TASK TO CARRY OUT
Where the entries below show "color: #0c4a6e ->", begin there and print that line and all following lines exactly, through the last, omitting pictures.

________________

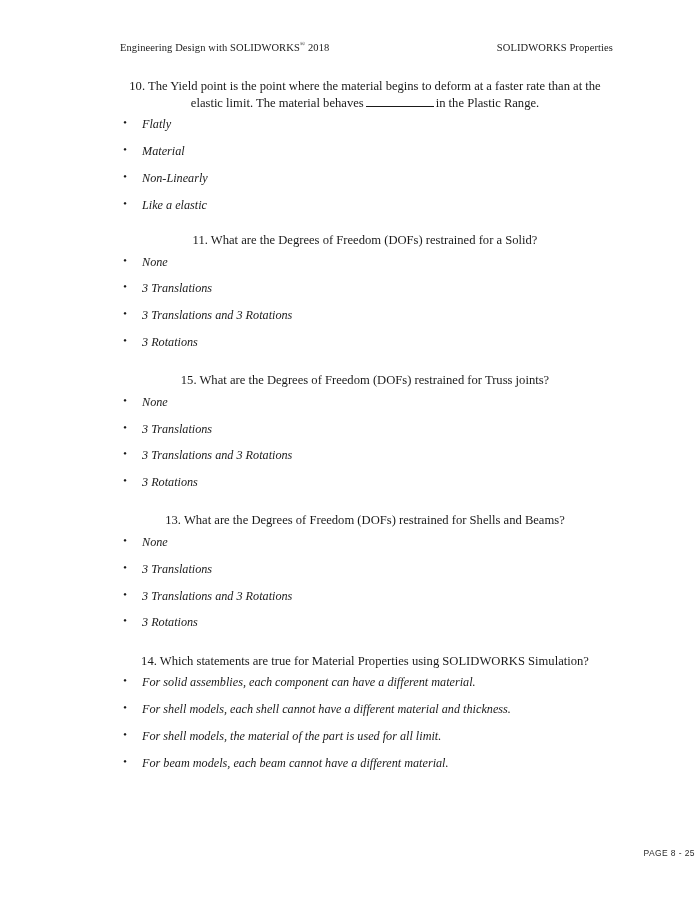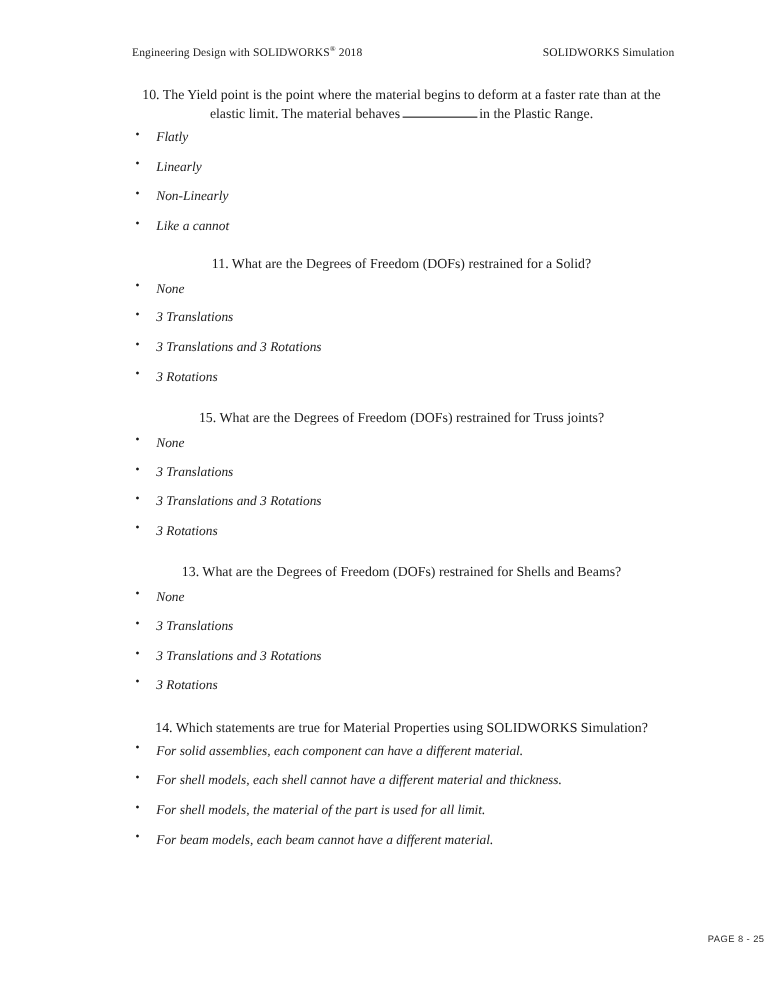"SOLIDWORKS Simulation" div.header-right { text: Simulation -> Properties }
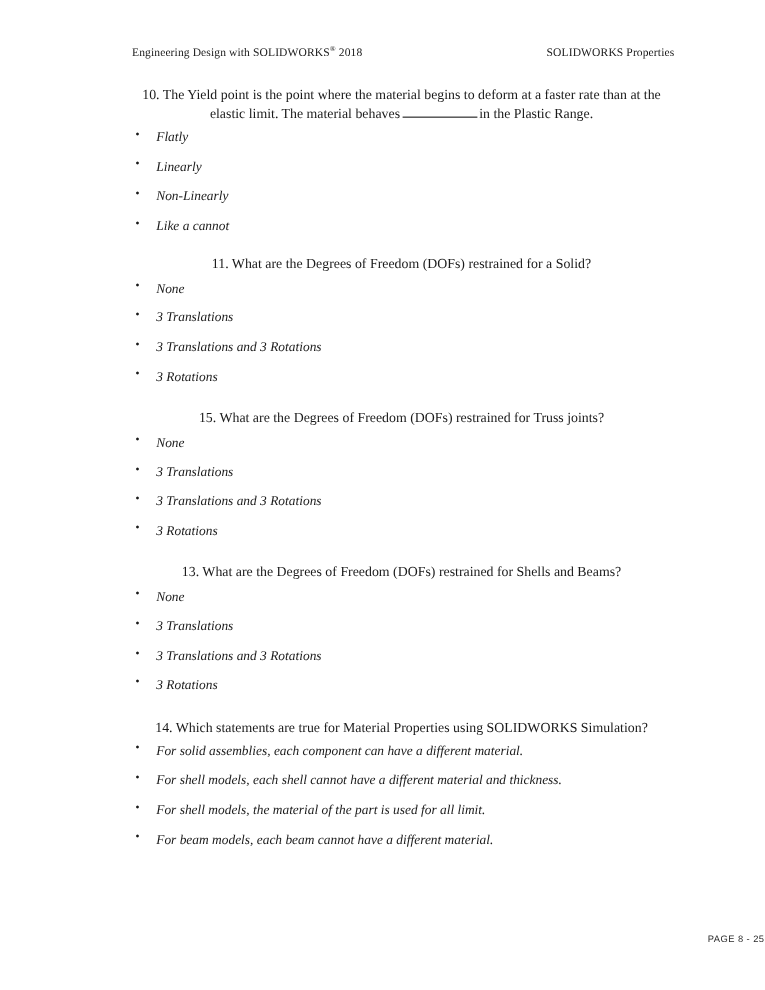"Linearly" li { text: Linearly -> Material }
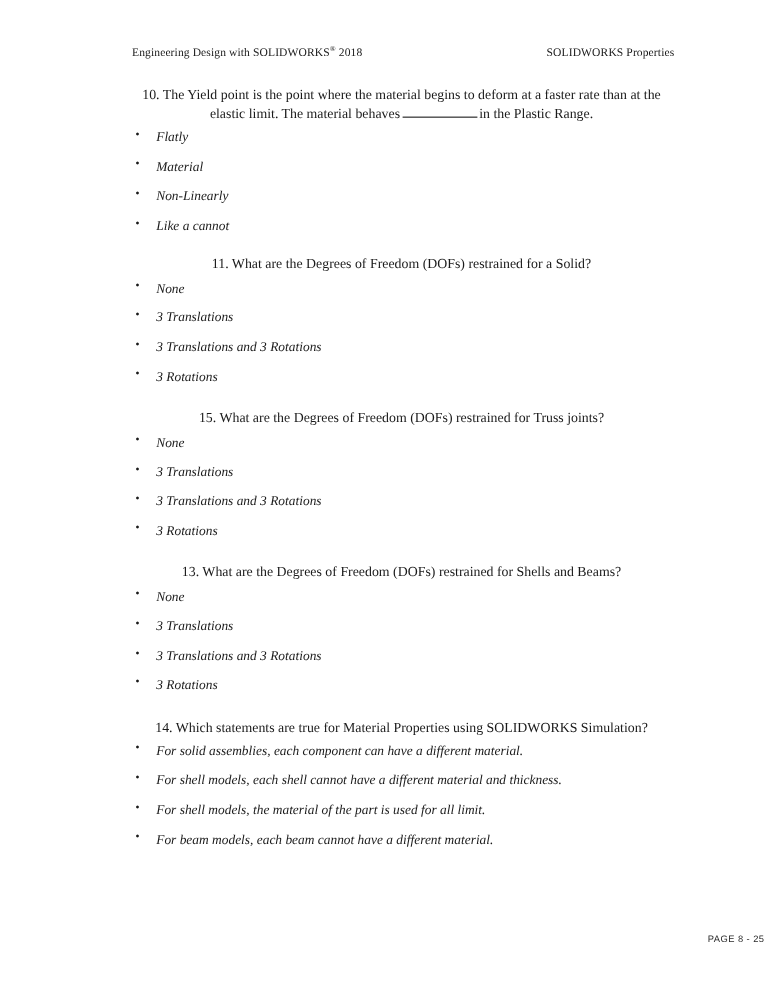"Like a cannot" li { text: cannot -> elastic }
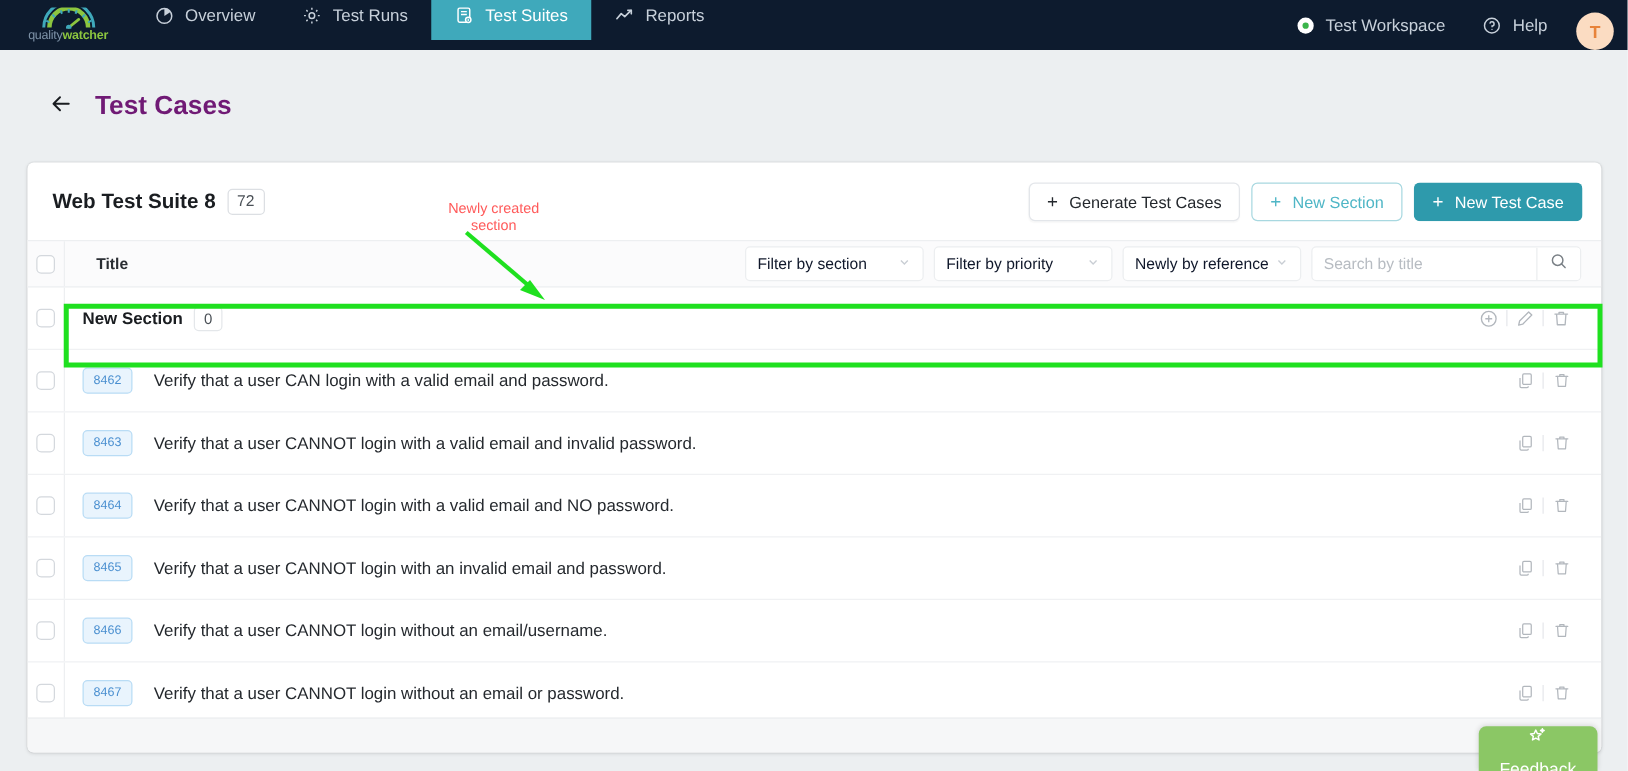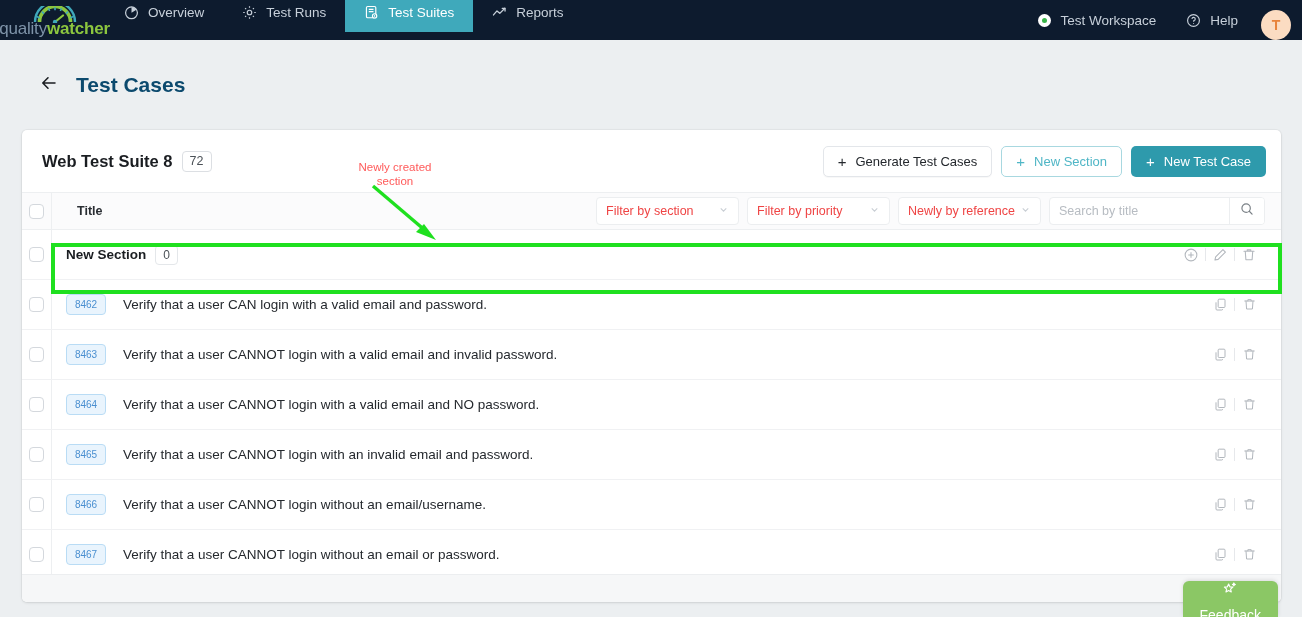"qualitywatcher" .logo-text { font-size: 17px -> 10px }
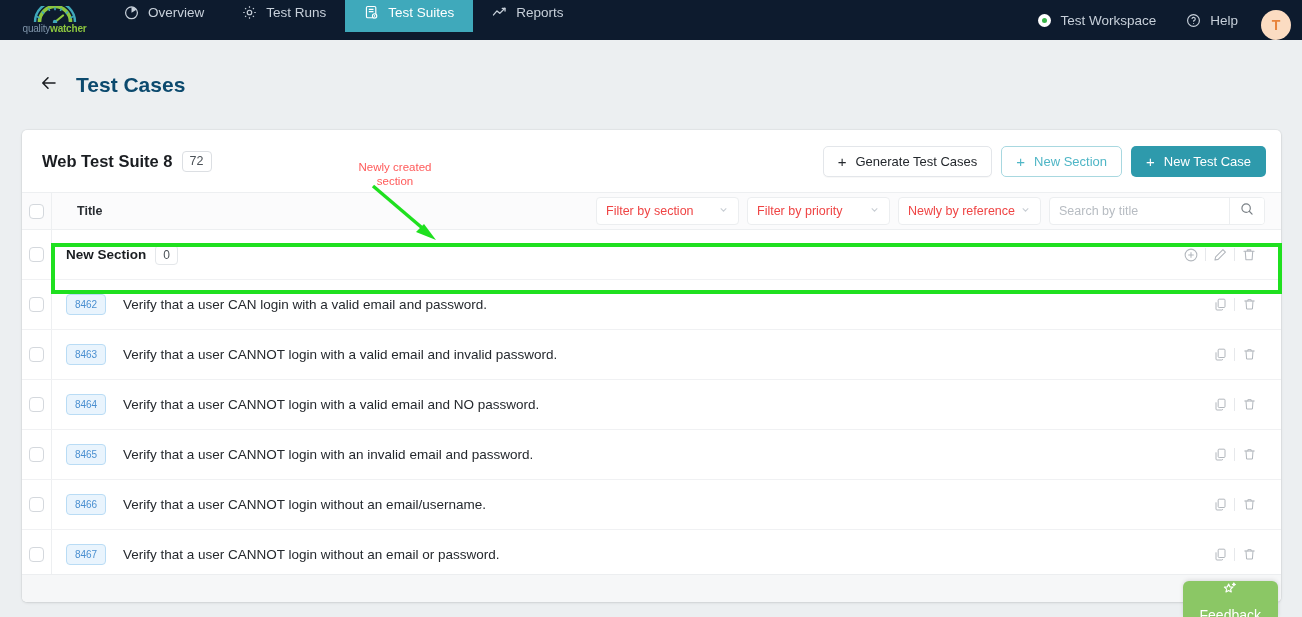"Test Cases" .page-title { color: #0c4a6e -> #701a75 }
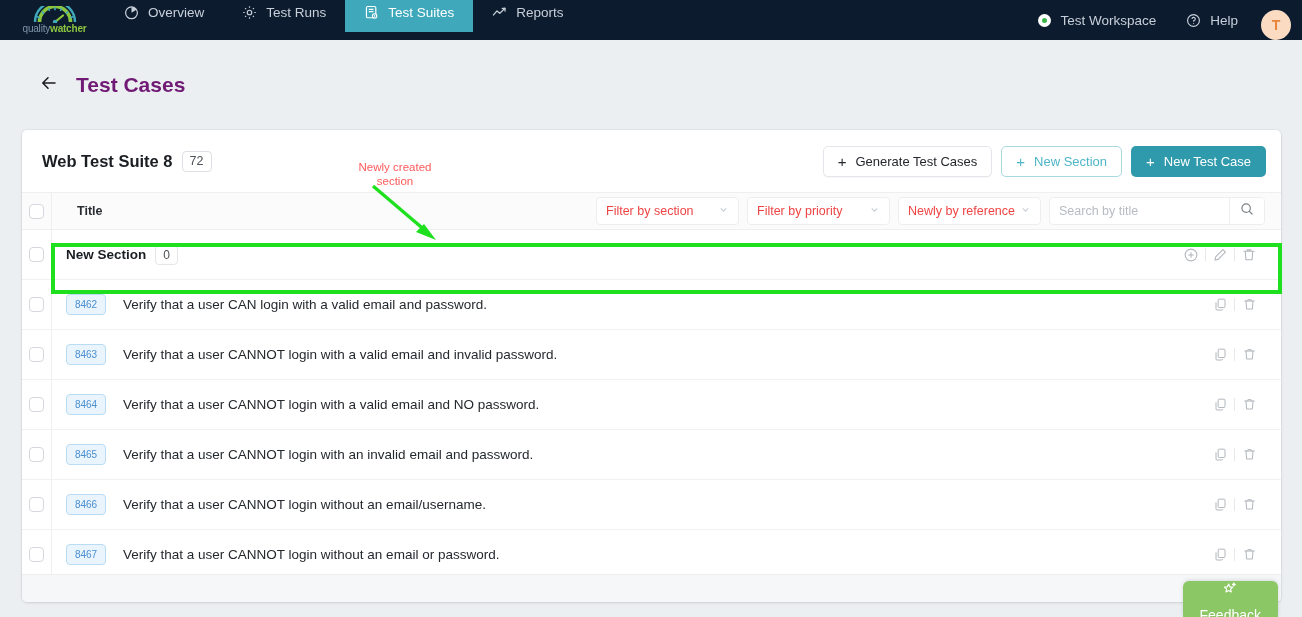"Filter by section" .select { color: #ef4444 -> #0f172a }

________________

FINISHED TASK
"Test Cases" .page-title { color: #0c4a6e -> #701a75 }
"Filter by section" .select { color: #ef4444 -> #0f172a }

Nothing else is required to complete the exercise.